2) The non-leaf root node has at least two subtrees, and each other branch node has at least "m/2] subtrees.
3) The number of subtrees of a node is equal to the number of keywords.
4) All leaf nodes contain all keywords and pointers to corresponding records. The keywords are arranged in size order in the leaf nodes, and adjacent leaf nodes are linked to each other in size order.

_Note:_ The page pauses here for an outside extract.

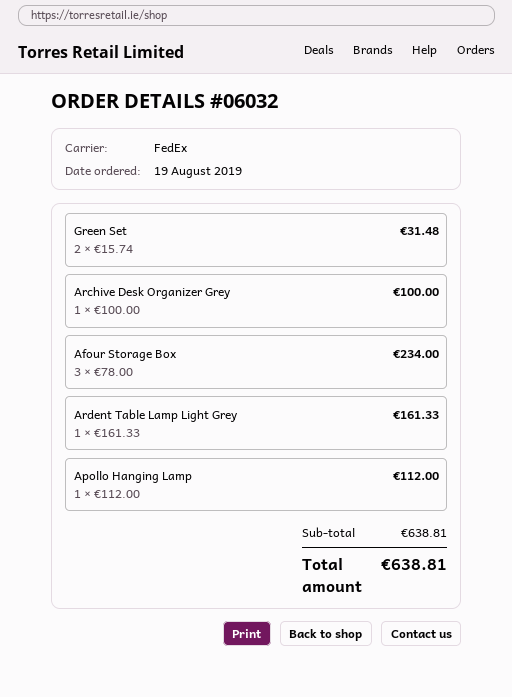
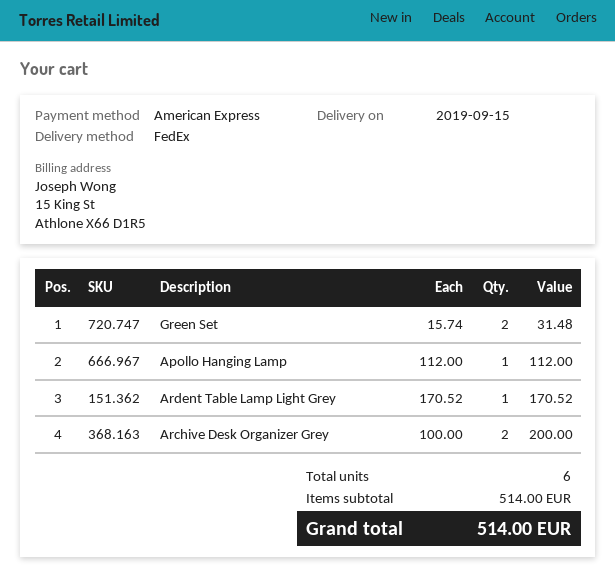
Archive Desk Organizer Grey: 1 x 100.00 = 100.00 -> 2 x 100.00 = 200.00
Afour Storage Box: 3 x 78.00 = 234.00 -> none
Ardent Table Lamp Light Grey: 1 x 161.33 = 161.33 -> 1 x 170.52 = 170.52
subtotal: 638.81 -> 514.00
total: 638.81 -> 514.00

5) All branch nodes (indexes that can be regarded as indexes) only contain the maximum value of the keyword in each of its child nodes (that is, the index block of the next level) and the pointers to its child nodes.
The difference between B-tree and B-tree:
1) In the B-tree, a node with n keywords contains only n subtrees, that is, each keyword corresponds to one subtree; while in the B-tree, a node with n keywords contains n 1 subtrees .
2) In the B tree, the range of the number n of keywords for each node (non-root internal node) is "m/2]<n<m (root node: 2<n<m); in B In the tree, the range of the number n of keywords for each node (non-root internal node) is "m/2]-1<n<m-1 (root node: 1≤n≤m-1).
3) In the B-tree, leaf nodes contain information, and all non-leaf nodes only serve as indexes. Each index item in a non-leaf node only contains the maximum keyword of the corresponding subtree and a pointer to the subtree. The storage address of the record corresponding to this keyword is not included.
4) In the B-tree, leaf nodes contain all keywords, that is, keywords that appear in non-leaf nodes will also appear in leaf nodes; in B-tree, leaf nodes (the outermost inner node) and the keywords contained in other nodes are not repeated.
Find
① There are two head pointers in the B tree: one points to the root node, and the other points to the leaf node with the smallest keyword; therefore, two search operations can be performed on the B tree: one is a sequential search starting from the smallest keyword, and the other is The first is a multi-way search starting from the root node
②When searching in the B-tree, no matter whether it is successful or not, each search is a path from the root node to the leaf node.